The number of applications nearly halved (140 compared to 287 in 2023), while refusals increased to 72 (30%).

This reflects the institutionalization of the “security screening” and the classification of Belarusians as a “risk” category.

In parallel, the number of applications fell further — some Belarusians stopped seeking asylum altogether, fearing denial and deportation.

These figures demonstrate a structural shift — from a humanitarian approach (2021–2022) to a regime of rigid filtration (2023–2024).

4. Overall Context Across All Nationalities.

Despite the general decrease in applications (from 1,051 in 2022 to 362 in 2024), Belarusians continued to make up a disproportionately large share — estimated between 50% and 70% of all asylum seekers.

Thus, Belarusians constituted the core of Lithuania’s asylum system, yet from 2023 onward became its main target of administrative contraction.

This confirms the emergence of a “policy of push-out” — formally neutral, yet effectively aimed at reducing the Belarusian presence under the pretext of “national security.”

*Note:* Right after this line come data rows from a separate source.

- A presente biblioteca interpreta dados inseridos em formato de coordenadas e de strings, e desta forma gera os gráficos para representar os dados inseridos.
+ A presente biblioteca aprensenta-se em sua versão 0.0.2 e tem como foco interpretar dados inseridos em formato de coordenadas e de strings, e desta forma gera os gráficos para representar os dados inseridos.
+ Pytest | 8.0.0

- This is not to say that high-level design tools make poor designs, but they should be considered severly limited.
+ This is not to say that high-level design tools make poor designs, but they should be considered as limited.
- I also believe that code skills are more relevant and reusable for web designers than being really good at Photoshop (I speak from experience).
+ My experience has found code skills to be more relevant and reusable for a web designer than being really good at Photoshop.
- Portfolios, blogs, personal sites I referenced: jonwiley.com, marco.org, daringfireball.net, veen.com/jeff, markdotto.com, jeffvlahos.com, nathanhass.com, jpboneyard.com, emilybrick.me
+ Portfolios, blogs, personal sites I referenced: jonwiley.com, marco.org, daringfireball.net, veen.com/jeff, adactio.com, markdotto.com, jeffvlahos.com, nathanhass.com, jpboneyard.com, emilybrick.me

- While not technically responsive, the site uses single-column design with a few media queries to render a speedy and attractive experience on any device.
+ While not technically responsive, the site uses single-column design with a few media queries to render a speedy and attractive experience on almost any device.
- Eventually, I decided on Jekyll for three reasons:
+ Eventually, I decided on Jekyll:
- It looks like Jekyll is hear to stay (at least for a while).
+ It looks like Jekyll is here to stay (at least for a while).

5. Diagnosis: The “Humanitarian Policy Paradox”

1. The gap between declared protection and the reality of expulsion.

In 2024, official communications emphasized “increased control” and a targeted reduction in the number of foreigners.

The actual result: a drop in the number of Belarusians residing in Lithuania from 62,167 to 57,500 and a flight coefficient of 1.89.

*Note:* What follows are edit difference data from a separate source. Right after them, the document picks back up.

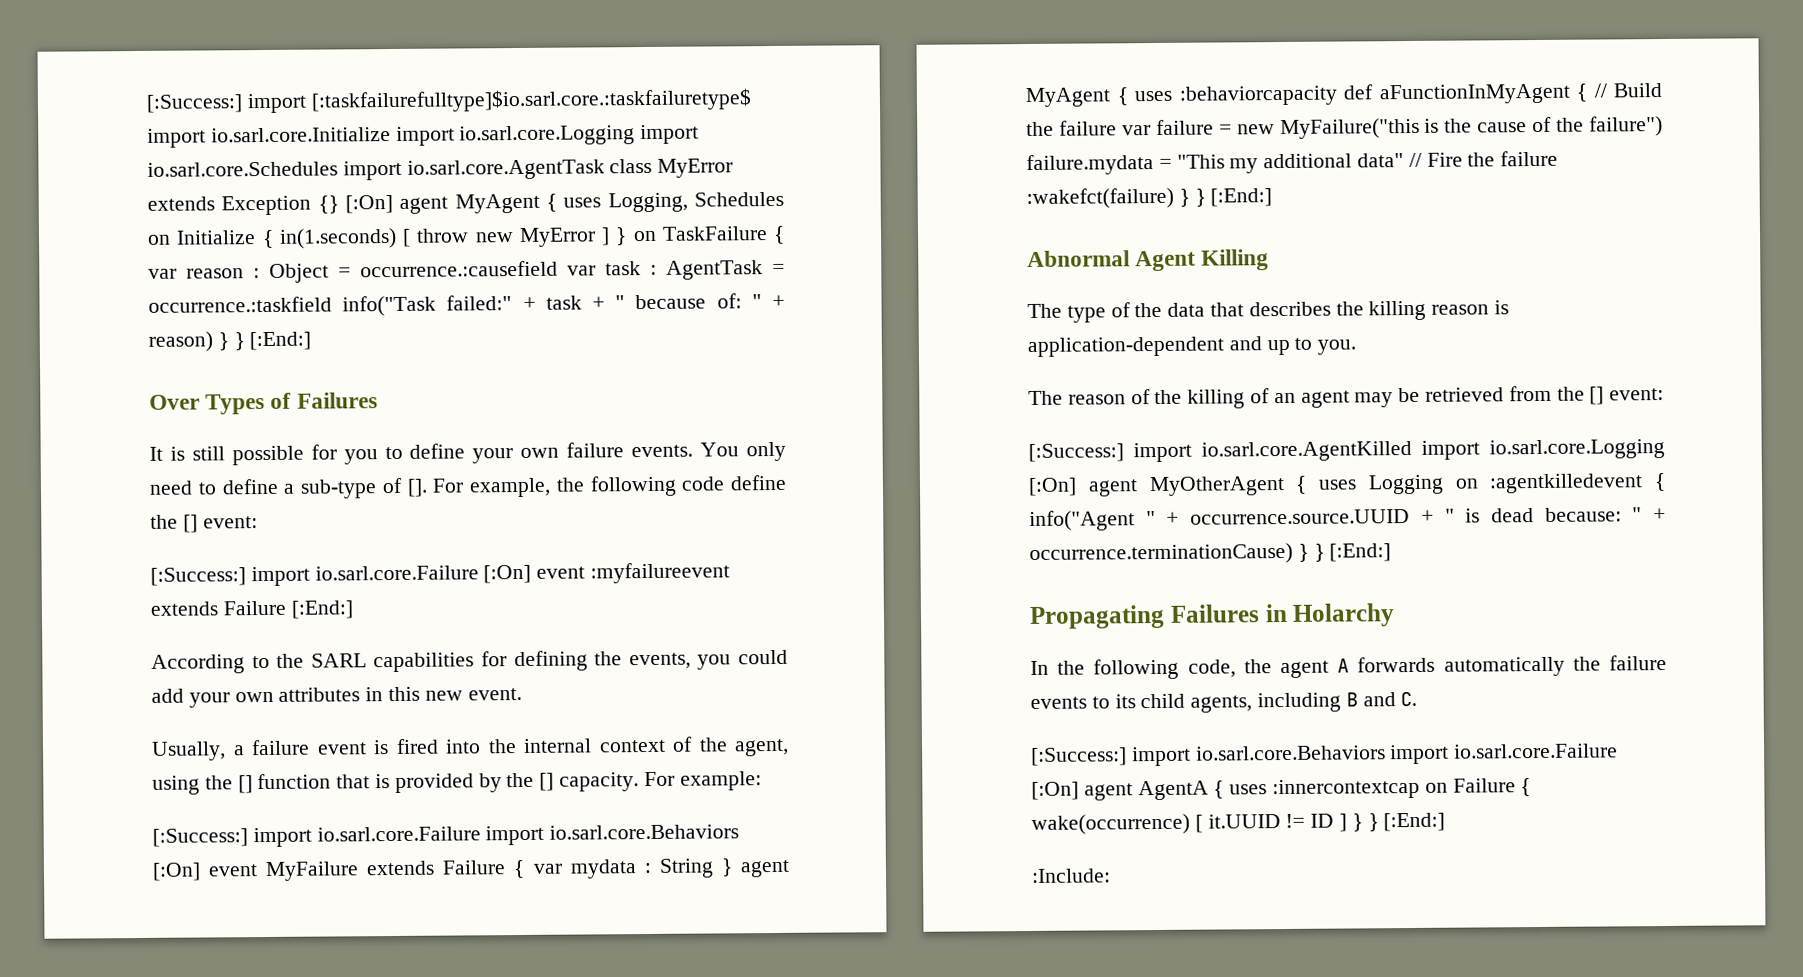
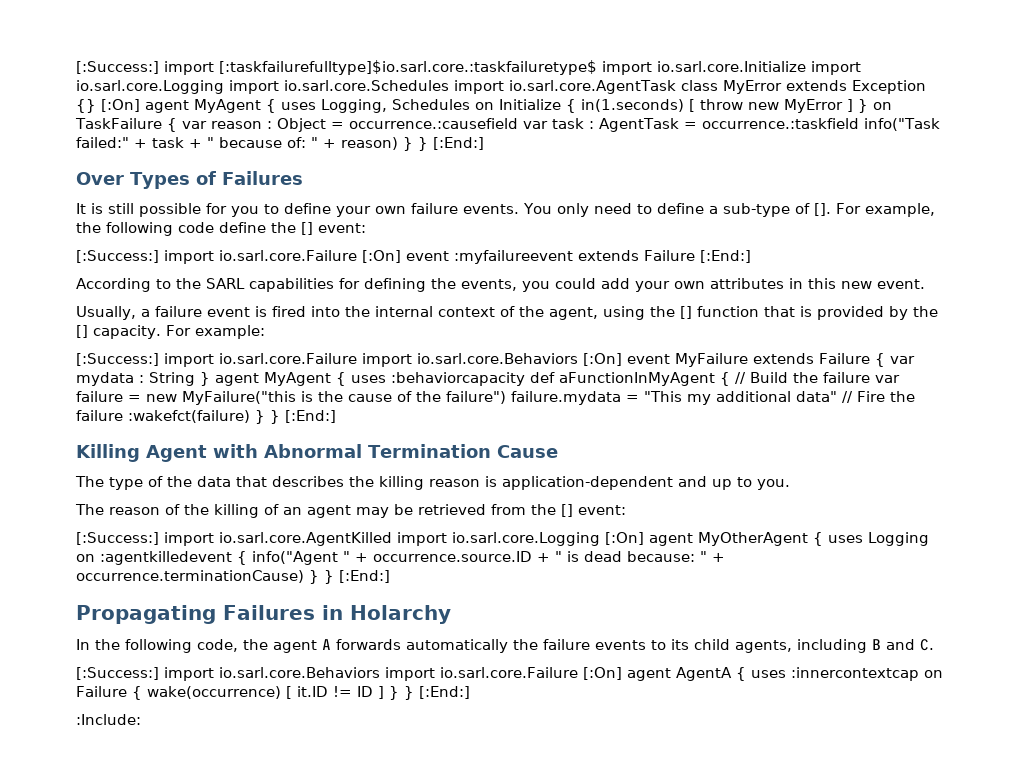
- Abnormal Agent Killing
+ Killing Agent with Abnormal Termination Cause
- [:Success:] import io.sarl.core.AgentKilled import io.sarl.core.Logging [:On] agent MyOtherAgent { uses Logging on :agentkilledevent { info("Agent " + occurrence.source.UUID + " is dead because: " + occurrence.terminationCause) } } [:End:]
+ [:Success:] import io.sarl.core.AgentKilled import io.sarl.core.Logging [:On] agent MyOtherAgent { uses Logging on :agentkilledevent { info("Agent " + occurrence.source.ID + " is dead because: " + occurrence.terminationCause) } } [:End:]
- [:Success:] import io.sarl.core.Behaviors import io.sarl.core.Failure [:On] agent AgentA { uses :innercontextcap on Failure { wake(occurrence) [ it.UUID != ID ] } } [:End:]
+ [:Success:] import io.sarl.core.Behaviors import io.sarl.core.Failure [:On] agent AgentA { uses :innercontextcap on Failure { wake(occurrence) [ it.ID != ID ] } } [:End:]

2. Securitized rhetoric and targeted re-screenings.

Since 2023, large-scale administrative actions have been publicly documented against Belarusians under “national security” justifications — hundreds of refusals, residence permit withdrawals, and retroactive reviews.

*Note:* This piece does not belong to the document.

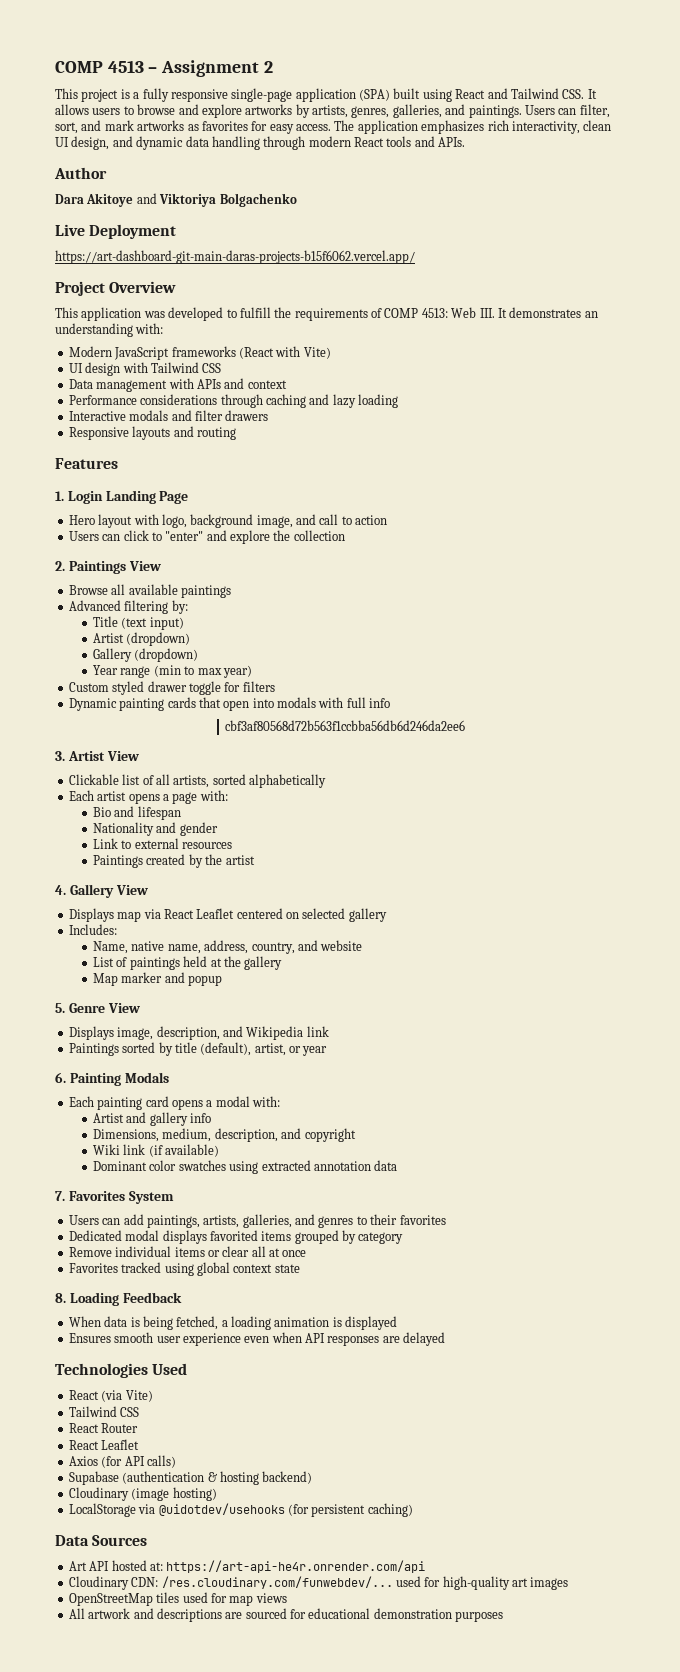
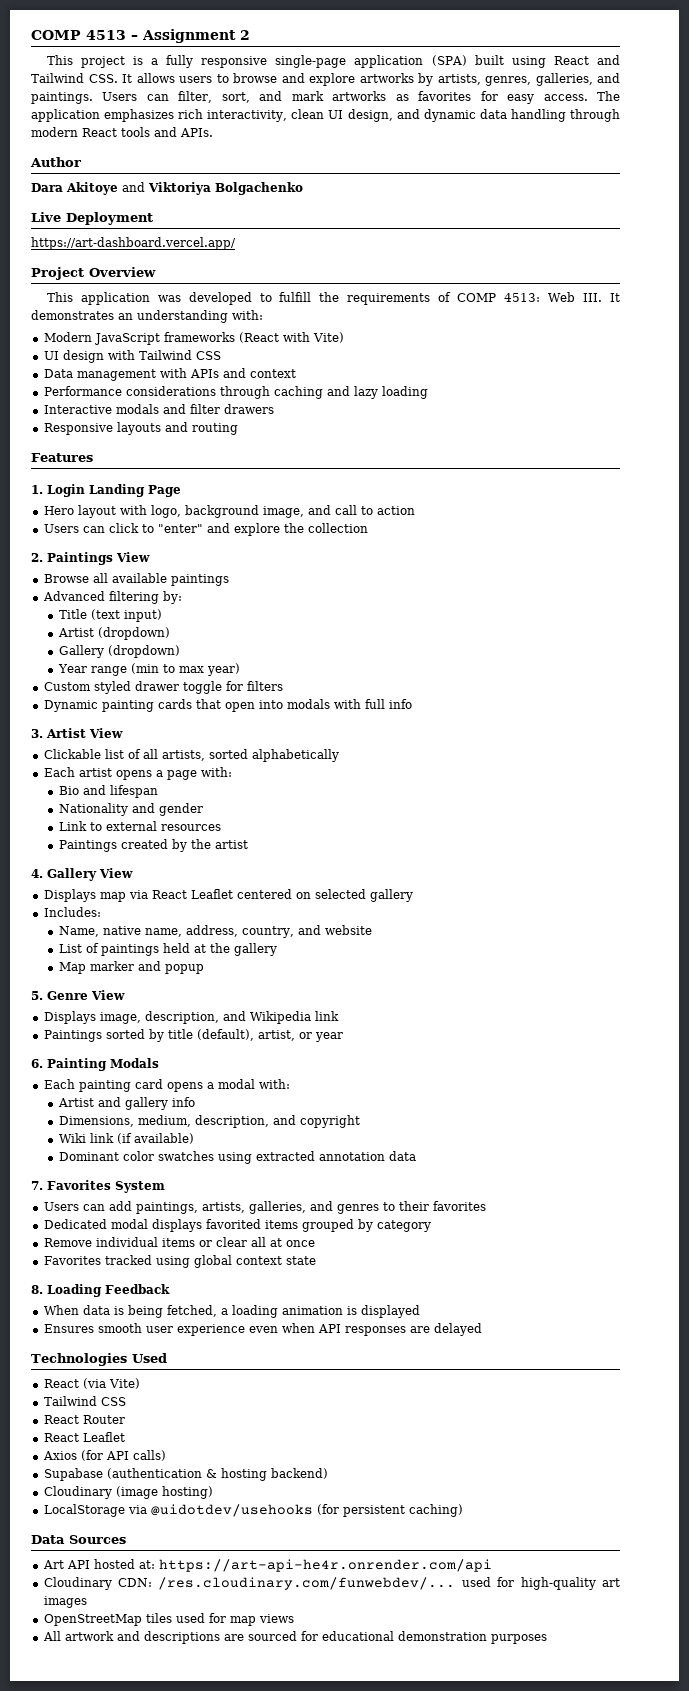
- https://art-dashboard-git-main-daras-projects-b15f6062.vercel.app/
+ https://art-dashboard.vercel.app/
- cbf3af80568d72b563f1ccbba56db6d246da2ee6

Over 2,000 Belarusians were declared “a threat,” with hundreds of negative decisions.

These measures correlate directly with the increase in departures and the decline in the Belarusian resident stock.

3. The “narrowing of asylum gates” amid a high share of Belarusian applicants.

Between 2022–2024, Belarusians remained one of the largest groups of asylum seekers, while the overall flow of applications sharply declined (1,051 → 575 → 362).

Moreover, according to Lithuanian Red Cross monitoring, part of the applications at border crossing points was not registered at all — reinforcing the administrative push-out effect.

4. Secondary re-emigration as an institutional consequence.

When the host country becomes predictably hostile, migrants redistribute toward other EU jurisdictions.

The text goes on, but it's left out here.